Les jurés d’assises sont en première ligne dans des procès aux faits, parfois, abominables. Des images qui peuvent perturber voire traumatiser des personnes qui ne sont pas préparées à cela. En ce sens, Yannick Favennec, député UDI de la Mayenne, déposa en 2014 un projet de loi afin que les jurés bénéficient d’une assistance psychologique avant, pendant et après le procès. 

Ce dernier condamnait alors le manque d’accompagnement de la société envers les jurés : « La société impose un devoir civique aux citoyens mais sont-ils préparés à cela ? Personne n’est prêt à affronter les pires horreurs, ni la pression des médias », insistait-il.

Malheureusement, aucune suite d’envergure vint concrétiser ce projet. Et pour cause, les avis divergent au sein de l’organe judiciaire sur la viabilité d’une telle procédure.

« Les magistrats ont pour mission de briefer les jurés »

Cette hypothèse, bien que louable, laissait dubitative Françoise Martres, ex-présidente du Syndicat de la magistrature : « Il n’y a pas de véritable besoin en la matière.

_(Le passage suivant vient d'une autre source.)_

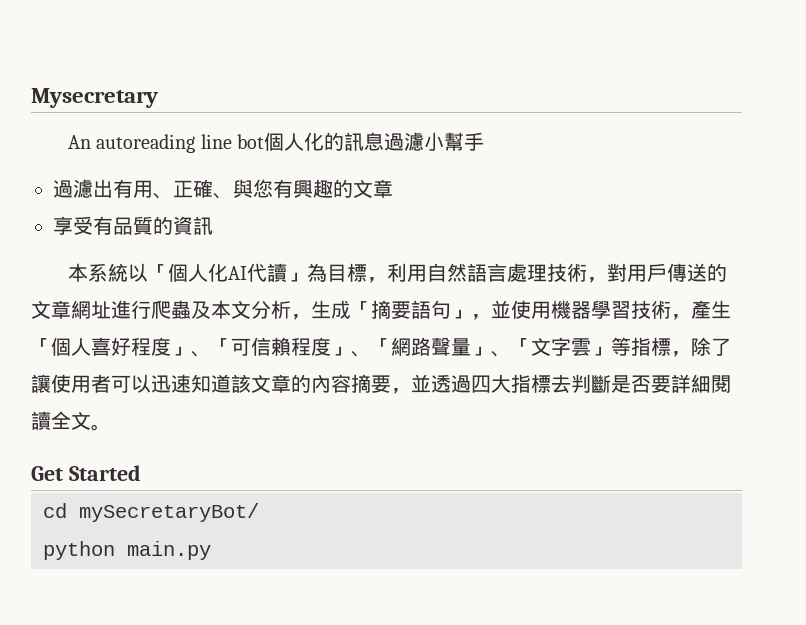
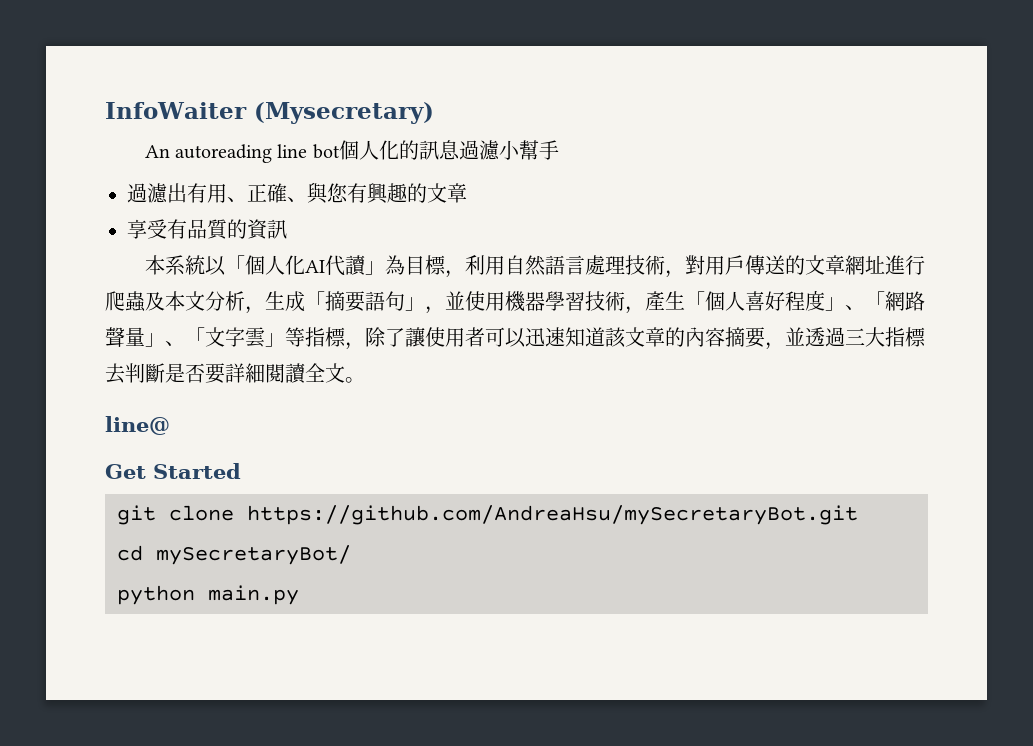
- Mysecretary
+ InfoWaiter (Mysecretary)
- 本系統以「個人化AI代讀」為目標，利用自然語言處理技術，對用戶傳送的文章網址進行爬蟲及本文分析，生成「摘要語句」，並使用機器學習技術，產生「個人喜好程度」、「可信賴程度」、「網路聲量」、「文字雲」等指標，除了讓使用者可以迅速知道該文章的內容摘要，並透過四大指標去判斷是否要詳細閱讀全文。
+ 本系統以「個人化AI代讀」為目標，利用自然語言處理技術，對用戶傳送的文章網址進行爬蟲及本文分析，生成「摘要語句」，並使用機器學習技術，產生「個人喜好程度」、「網路聲量」、「文字雲」等指標，除了讓使用者可以迅速知道該文章的內容摘要，並透過三大指標去判斷是否要詳細閱讀全文。
+ line@
+ git clone https://github.com/AndreaHsu/mySecretaryBot.git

Le rôle des magistrats durant l’ensemble de la procédure est de nature à rassurer les jurés dans la gestion du procès et tout ce qui en découle », tempérait-elle.

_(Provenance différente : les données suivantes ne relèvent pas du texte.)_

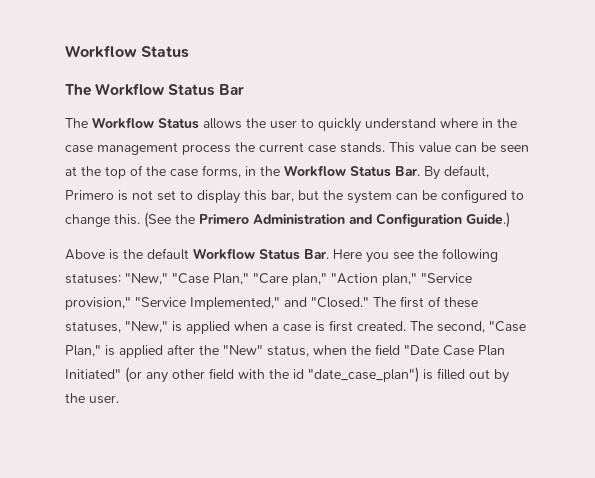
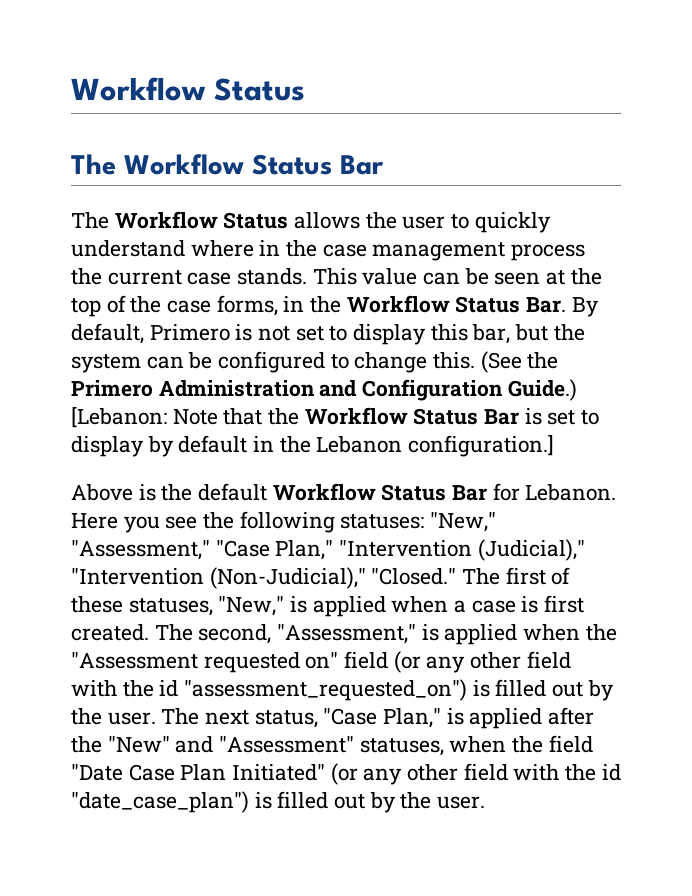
+ [Lebanon: Note that the Workflow Status Bar is set to display by default in the Lebanon configuration.]
- Above is the default Workflow Status Bar. Here you see the following statuses: "New," "Case Plan," "Care plan," "Action plan," "Service provision," "Service Implemented," and "Closed."
+ Above is the default Workflow Status Bar for Lebanon. Here you see the following statuses: "New," "Assessment," "Case Plan," "Intervention (Judicial)," "Intervention (Non-Judicial)," "Closed."
- The second, "Case Plan," is applied after the "New" status, when the field "Date Case Plan Initiated" (or any other field with the id "date_case_plan") is filled out by the user.
+ The second, "Assessment," is applied when the "Assessment requested on" field (or any other field with the id "assessment_requested_on") is filled out by the user. The next status, "Case Plan," is applied after the "New" and "Assessment" statuses, when the field "Date Case Plan Initiated" (or any other field with the id "date_case_plan") is filled out by the user.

Une matinée « briefing » en amont peaufine d’ailleurs cet exercice : « Il arrive fréquemment que des personnes soient trop tendres pour tenir ce rôle. Une liste de suppléants existe, donc, pour pallier les imprévus ».

Et c’est la période post-procès qui comporte le plus de risques selon F.Martres : « Les jurés, comme les magistrats d’ailleurs, ont besoin de décompresser après une instance difficile. L’intervention d’un psychologue en cours de procédure est une hérésie en raison du secret de l’instruction. Mais par la suite, c’est souhaitable ».

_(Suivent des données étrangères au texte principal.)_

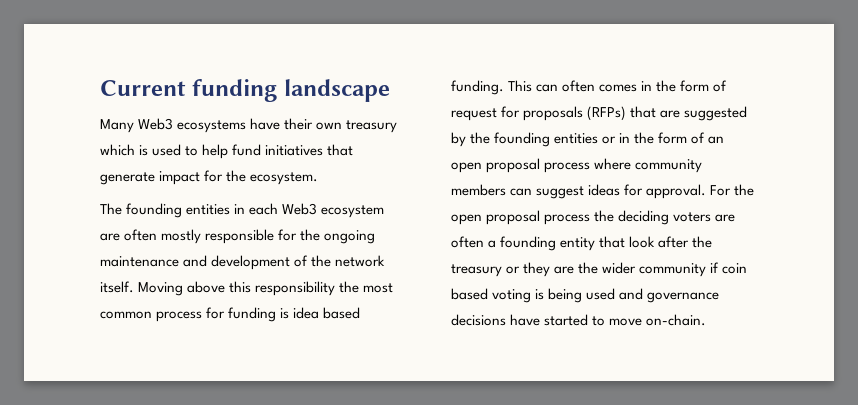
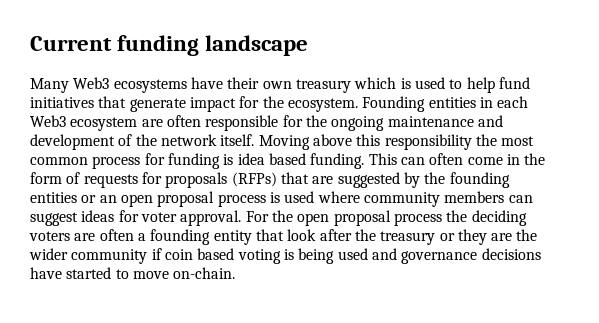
- Many Web3 ecosystems have their own treasury which is used to help fund initiatives that generate impact for the ecosystem.
- The founding entities in each Web3 ecosystem are often mostly responsible for the ongoing maintenance and development of the network itself.
+ Many Web3 ecosystems have their own treasury which is used to help fund initiatives that generate impact for the ecosystem. Founding entities in each Web3 ecosystem are often responsible for the ongoing maintenance and development of the network itself.
- This can often comes in the form of request for proposals (RFPs) that are suggested by the founding entities or in the form of an open proposal process where community members can suggest ideas for approval.
+ This can often come in the form of requests for proposals (RFPs) that are suggested by the founding entities or an open proposal process is used where community members can suggest ideas for voter approval.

« Certaines images sont innommables »

Mireille D, 58 ans, a vécu le procès d’un pédophile aux premières loges dans le rôle guère enviable de juré. Elle a souhaité témoigner mais sous couvert d’anonymat : « Le rôle de juré est difficile moralement. Cette expérience est très, trop amère ! Bien qu’on soit accompagné et préparé par les magistrats sur les horreurs qui nous attendent, certaines images restent clairement difficiles à appréhender et digérer. C’est le cas notamment pour des personnes dont les enfants sont en bas âge. »

Pour Mireille, la réalité du quotidien souffre d’une “édulcoration” face à la froideur du terrain : « Les faits sont souvent sinistres et insoutenables. Certaines choses resteront gravées à jamais dans ma mémoire. Mais la société est cruelle, il faut bien l’accepter. »

Pourtant, elle n’a pas eu besoin d’un accompagnement particulier après le procès : « Je pense que pour certaines personnes plus fragiles, un système digne de ce nom devrait être mis en place. On n’imagine pas ce que l’on impose à ces gens qui n’ont pas choisi d’être là »

Toutefois, il va falloir encore patienter. En 2008, la requête de Yannick Favennec avait déjà fait « chou blanc » suite au procès Fourniret.